A comunidade europeia, essa reunião de países cheios de
gente mimada, anda querendo discutir se é certo tratar uma criança quando é
pequena de menino ou menina. O debate, é evidente, é coisa de gente riquinha
que acaba levando a sério delírios da chamada teoria de gênero, essa invenção
de professores desocupados com problemas de identidade sexual.
De fato, desse jeito, parece que a Europa ocidental acabou
mesmo. As escolas europeias, se essa ideia idiota passar, vão virar um antro de
“autoritarismo de gênero”.
Nesse sentido, Putin talvez esteja fazendo um favor aos
europeus, lembrando a eles que existe um mundo de preocupações reais, e não os
debates idiotas sobre se meninos são meninos e meninas são meninas ou se tudo
isso é uma invenção humana como o “croissant”.
Nesse cenário, cabe bem o Obama, que, sendo um presidente
pop das redes sociais, deve ter mandando um WhatsApp para o Putin protestando
contra a anexação da Crimeia pelos russos, coisa que o russos têm todo o
direito de fazer e que a maioria esmagadora da população da Crimeia deseja.

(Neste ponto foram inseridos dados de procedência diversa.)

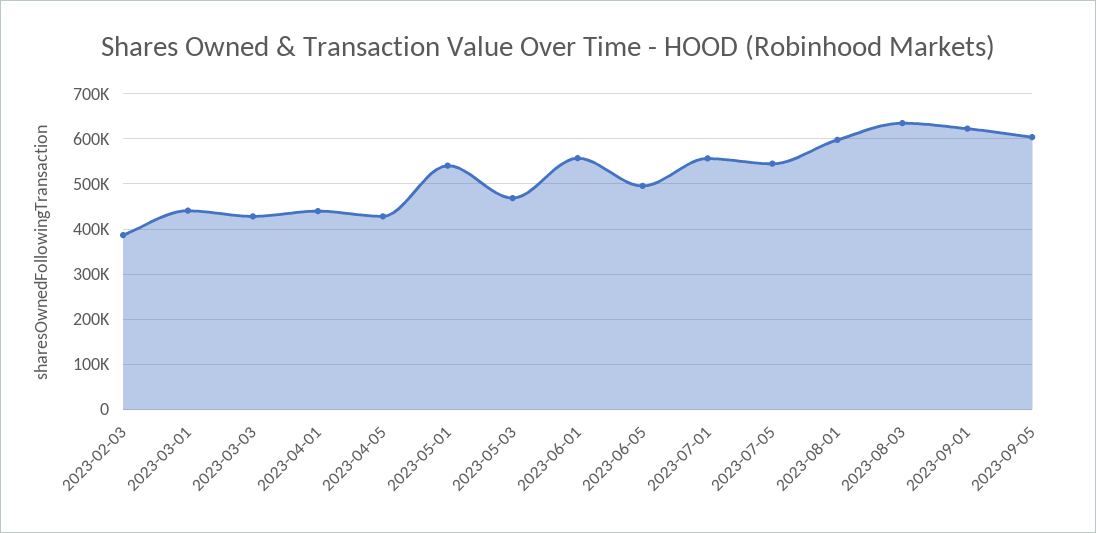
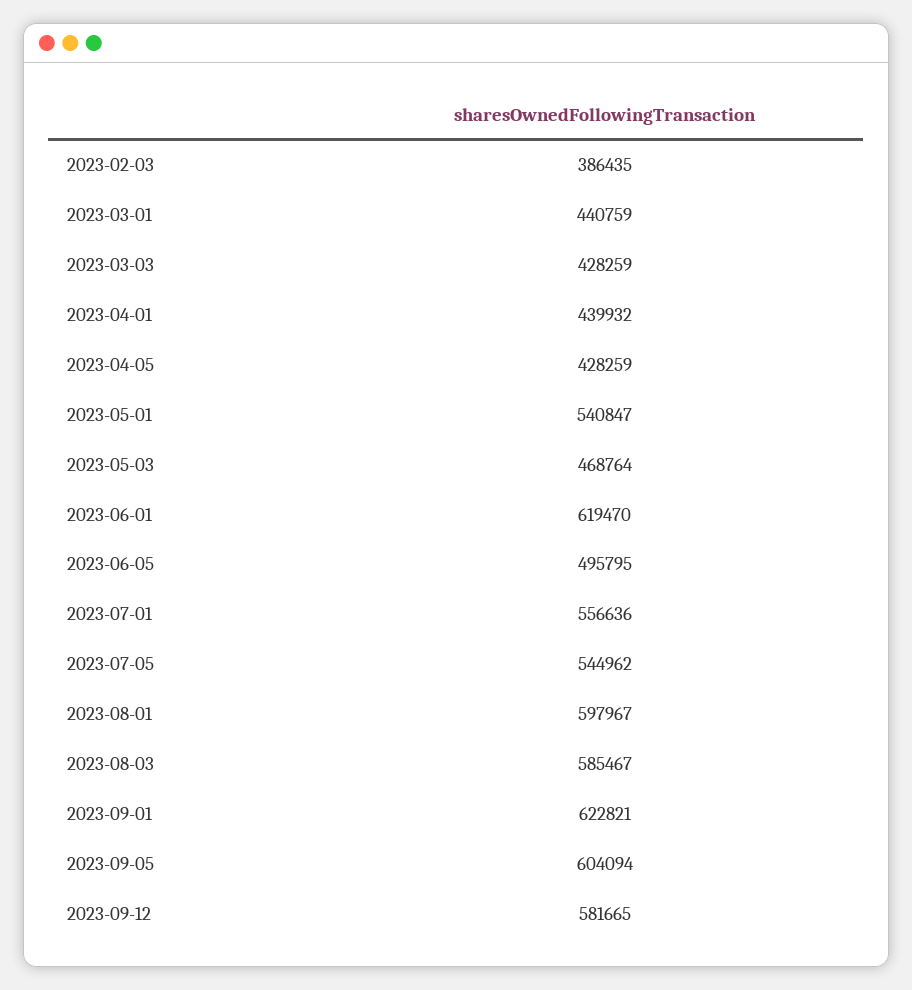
2023-06-01: 560000 -> 619470
2023-08-03: 640000 -> 585467
2023-09-12: none -> 581665

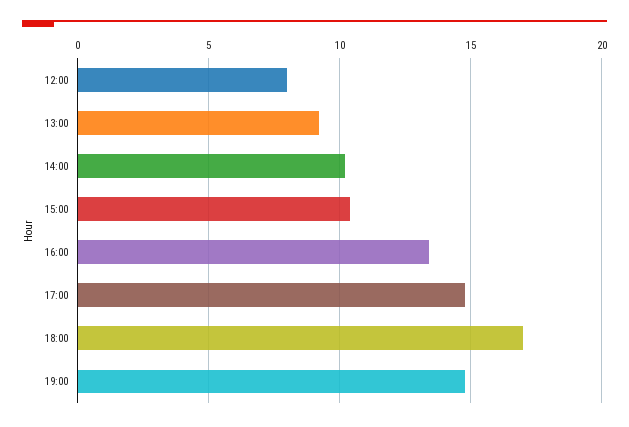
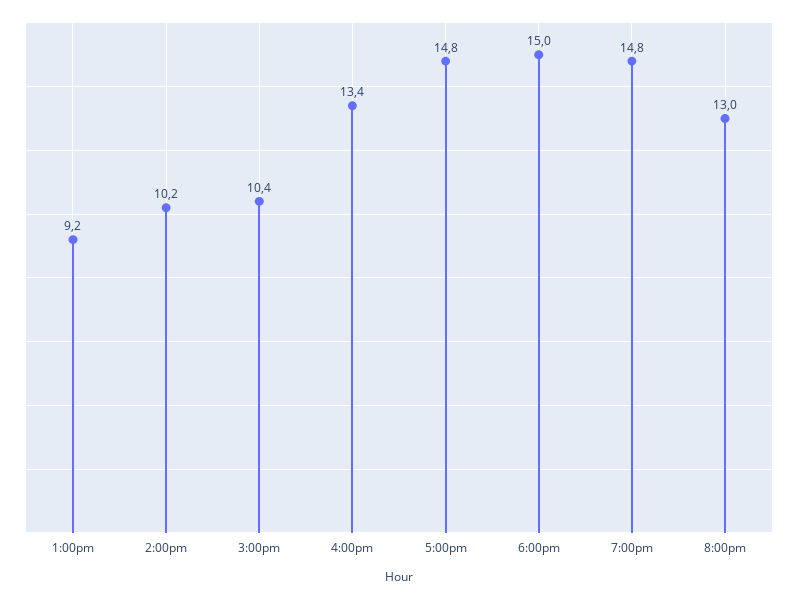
12:00: 8 -> none
18:00: 17 -> 15
8:00pm: none -> 13

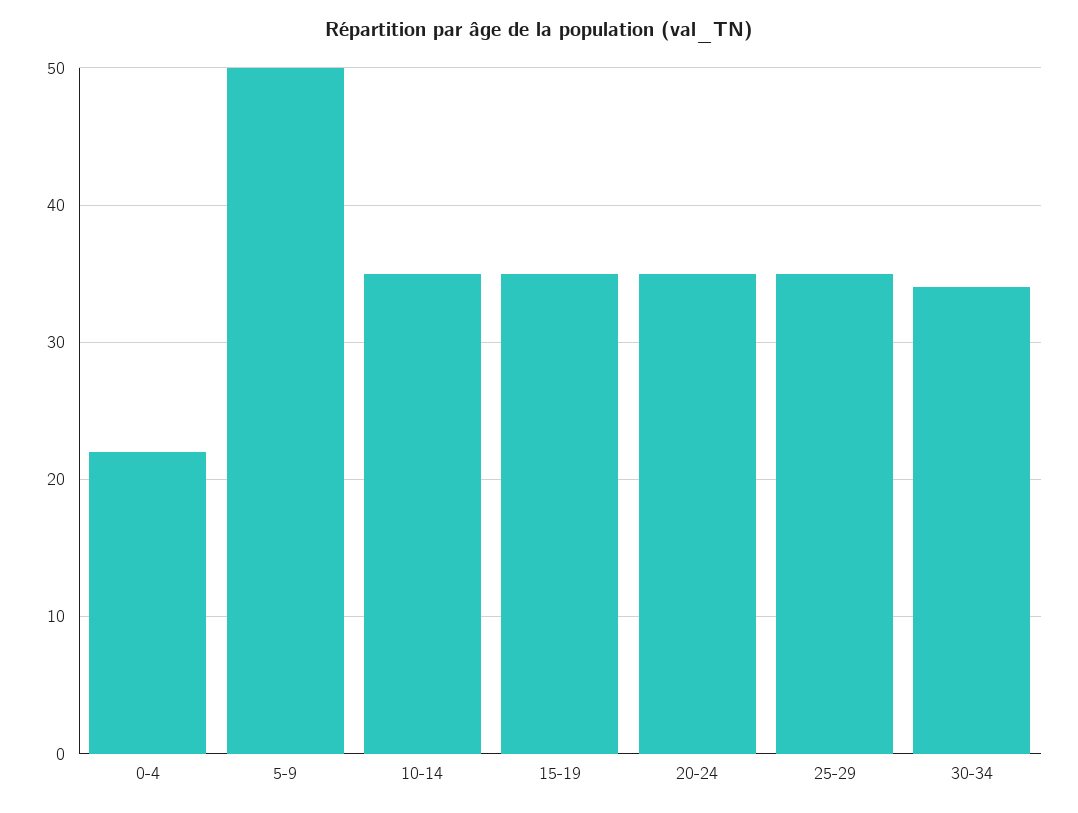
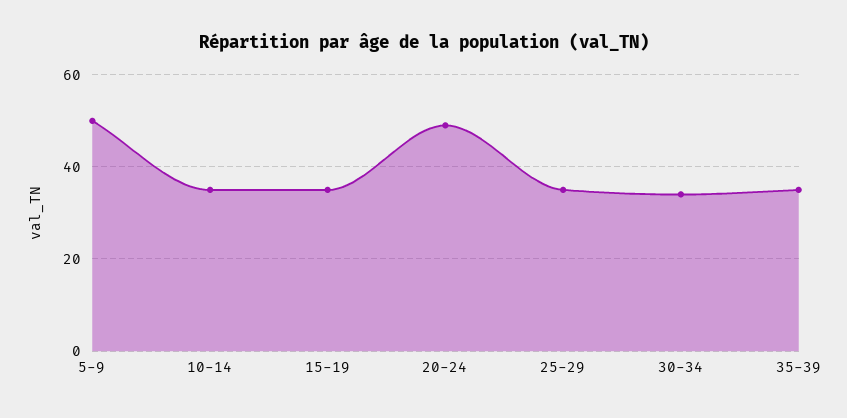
0-4: 22 -> none
20-24: 35 -> 50
35-39: none -> 35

Imagino que Obama, cuja única competência é ser o primeiro
presidente negro dos EUA (uma grande coisa, sem dúvida), deve ter posto na sua
página do “Face” grandes bravatas dizendo que ia fazer isso e aquilo e colocar
o Putin no seu lugar. Na verdade, quem colocou quem aqui no “seu lugar”? O
Putin é que colocou a série toda de líderes ocidentais nos seus lugares, porque
estes, viciados em discutir como a vida é uma “agência de direitos chiques”,
enquanto comem queijos e vinhos, se esqueceram de que a vida é o que acontece
quando você está ocupado delirando com seus sonhos de Branca de Neve.
Putin é um choque de realidade na sociedade fútil em que se
transformou a Europa ocidental, banhada em “direitos” que custam muito caro.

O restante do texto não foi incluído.